Thursday, September 11, 2003

SEPTA STUPIDITY STRIKES AGAIN... It's amazing how SEPTA's parochial attitudes manage to affect not only commuters travelling to Philadelphia, but now residents of southern Bucks County who travel to New York and North Jersey are feeling the impact as well. Last month, the Bucks County Courier Times reported that plans for a NJ Transit rail station in Falls Twp, which was proposed as part of NJT's new rail yard for Northeast Corridor Line trains, has stalled. Let the finger pointing begin...

Last week, NJ Transit spokesman Ken Hitchner said his agency is still receptive to picking up commuters in Bucks. As proof, he noted that in designing the maintenance yard - which is scheduled to be completed this fall - space was left to accommodate a passenger station. But ironically, now that the philosophical hurdles have been cleared, neglect, lack of money and engineering problems have conspired to kill the project.

For example, Falls township Manager Wayne Bergman said that while there was initially some interest over the station, that has since waned.

"Perhaps SEPTA can take the lead now," he said.


Mr. Bergman, welcome to the world of SEPTA, where stupidity in planning reigns supreme, even over providing quality transit service. Asking SEPTA to take the lead in another agency's project is like asking Larry Bowa to coach the Iggles (though he can't do any worse than Dumbo Reid did last Monday night).

SEPTA's director of capital and long-range planning, Chris Patton, did indeed meet with NJ Transit officials earlier this year. But during that meeting, they talked about space set aside for a SEPTA station in Falls, not the NJ Transit station.

That SEPTA station would be the last stop on the Cross Country Metro connecting Bucks and Chester counties. That line is many, many years in the future, Patton concedes.

"It's news to me that NJ Transit won't pay for the station," he said last week about a Falls NJ Transit station.


Yes, friends, this is the same Cross County Boondoggle that SEPTA is attempting to extort nearly $1 billion from Washington and Harrisburg (on top of the nearly $2 billion for Schuylkill Valley), complete with the ridiculous bells and whistles that will drive the project costs upward.
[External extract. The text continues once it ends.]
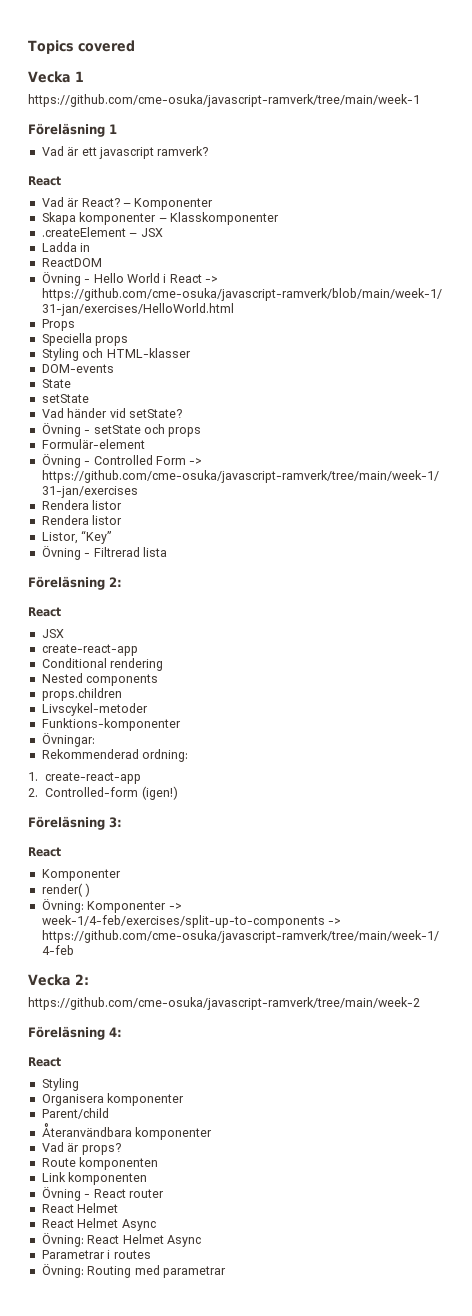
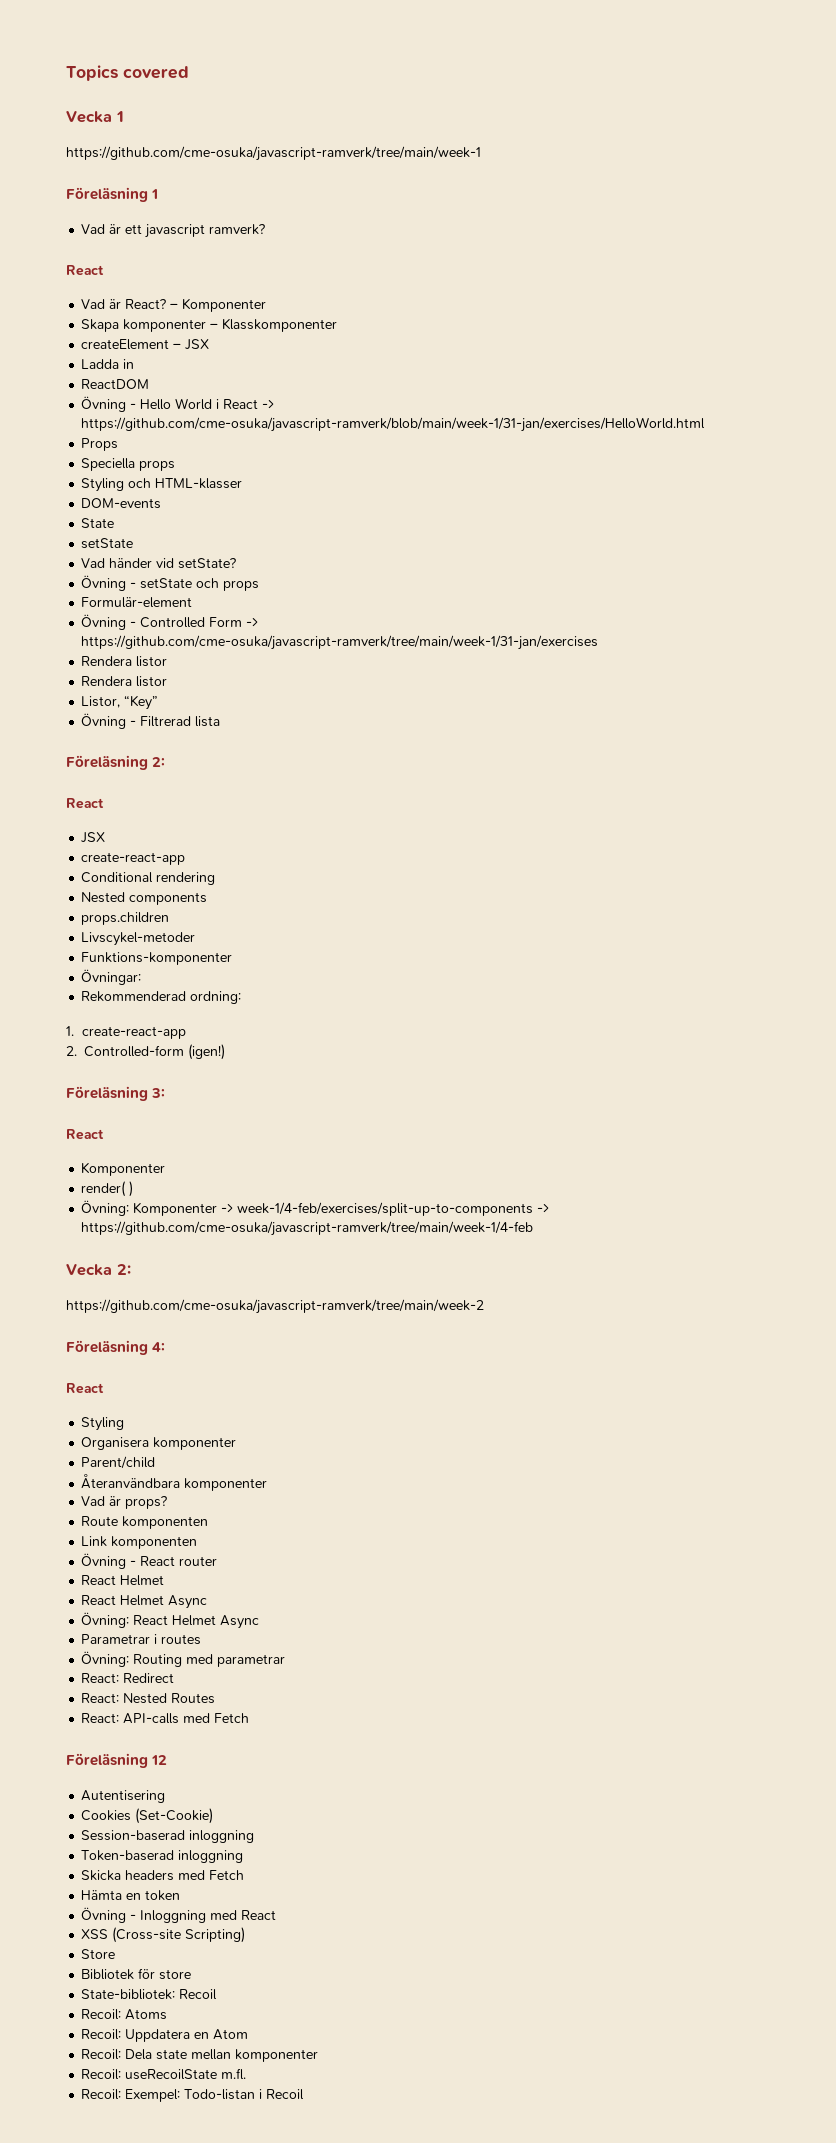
[41,227,126,237] .createElement -> [81,339,170,350] createElement
(226, 1272) none -> [81,1673,175,1683] [81,1693,216,1704] [81,1713,250,1724] [66,1753,168,1768] [81,1790,166,1803] [81,1808,214,1824] [81,1830,255,1843] [81,1850,244,1863] [81,1870,245,1881] [81,1890,181,1901] [81,1907,277,1923] [81,1927,246,1943] [81,1949,116,1959] [81,1968,192,1980] [81,1989,218,2000] [81,2009,168,2020] [81,2029,249,2042] [81,2049,319,2062] [81,2068,247,2080] [81,2089,305,2102] // React: Redirect // React: Nested Routes // React: API-calls med Fetch // Föreläsning 12 // Autentisering // Cookies (Set-Cookie) // Session-baserad inloggning // Token-baserad inloggning // Skicka headers med Fetch // Hämta en token // Övning - Inloggning med React // XSS (Cross-site Scripting) // Store // Bibliotek för store // State-bibliotek: Recoil // Recoil: Atoms // Recoil: Uppdatera en Atom // Recoil: Dela state mellan komponenter // Recoil: useRecoilState m.fl. // Recoil: Exempel: Todo-listan i Recoil

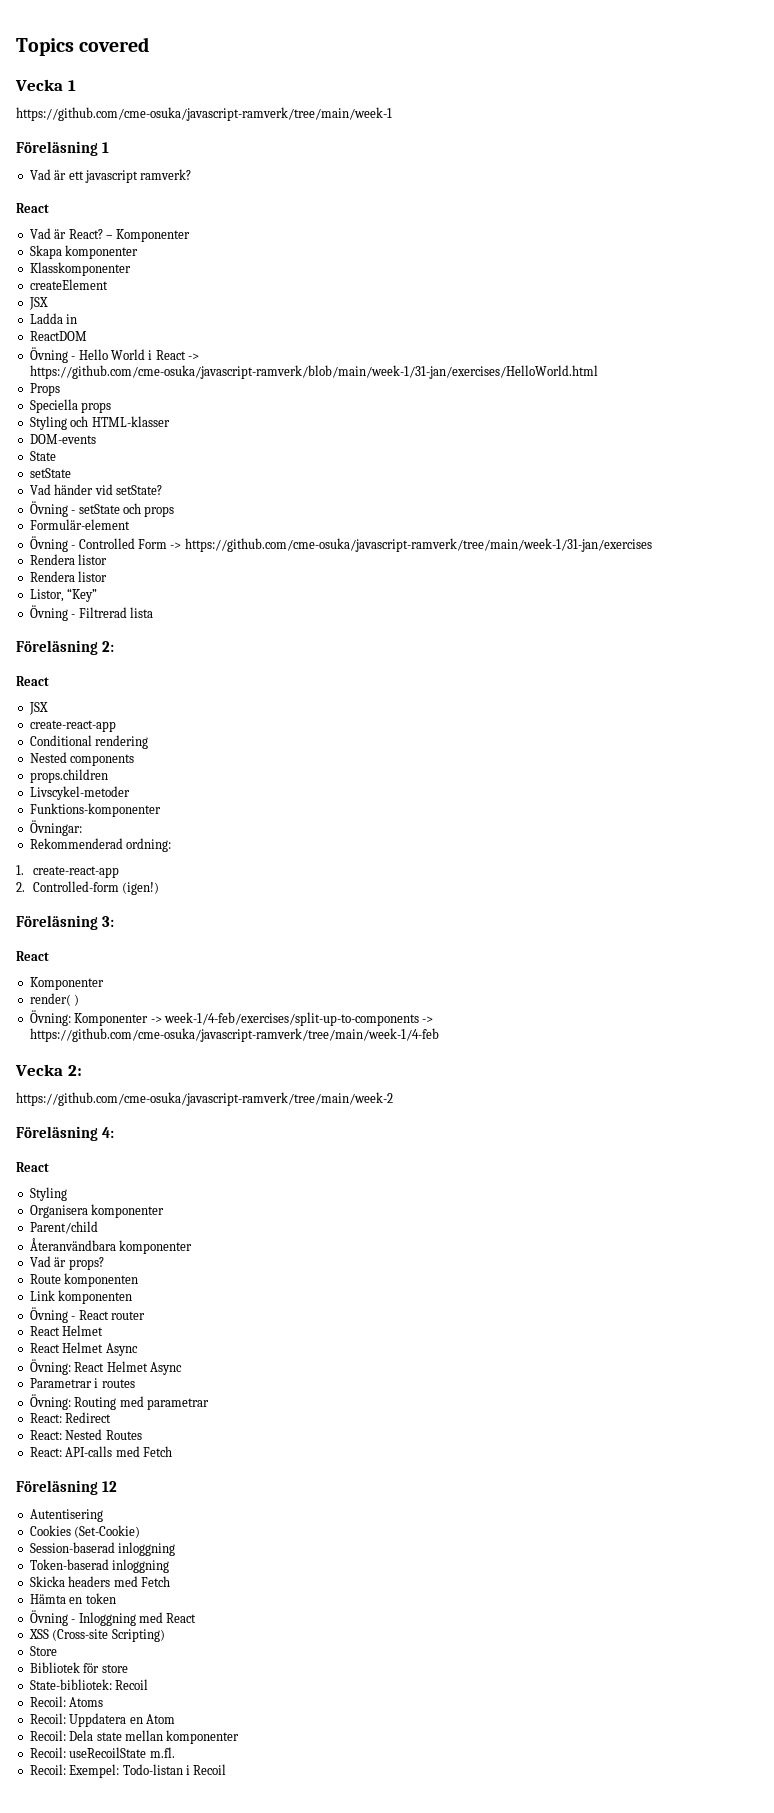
[210,323,219,329] – -> (139, 252) //
[173,343,182,349] – -> (108, 284) //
PennDOT is also putting pressure on SEPTA to take the lead in constructing the station. Yeah, right. We're talking about a transit agency that took four years to renovate the Overbrook Rail Station, not to mention a transit system that claims wheelchair access to new rail stations, but forgets to build the proper ramps to allow access while claiming the project is "complete" (see Chester, Radnor, and Strafford stations as prime examples) - and it appears that Overbrook will be in the same situation.

Yet, the problems may be more than just inter-state finger pointing. State Rep. Dave Steil (R-Bucks) claims that despite three possibile locations for the platform, all three are unworkable due to various engineering quirks. Uh huh. He also added this gem right out of the SEPTA Ministry of Misinformation's playbook:

"It just proved to be too costly ... It probably won't happen until SEPTA builds the Cross County Metro and that probably won't happen in my lifetime."

That would be the understatement of the century...

Meanwhile, the Courier Times penned an editorial on this issue the very next day. The editorial passed the blamed - among other people - the overrated Congressman from Bucks County Jim Greenwood (R-8th), who despite his relative high senority in Washington, has done very little in recent years, except get into a shouting match last year with a Pennsbury High student, and the Bucks County Commissioners, who won't sign off on the plan unless parking fees pay for the construction.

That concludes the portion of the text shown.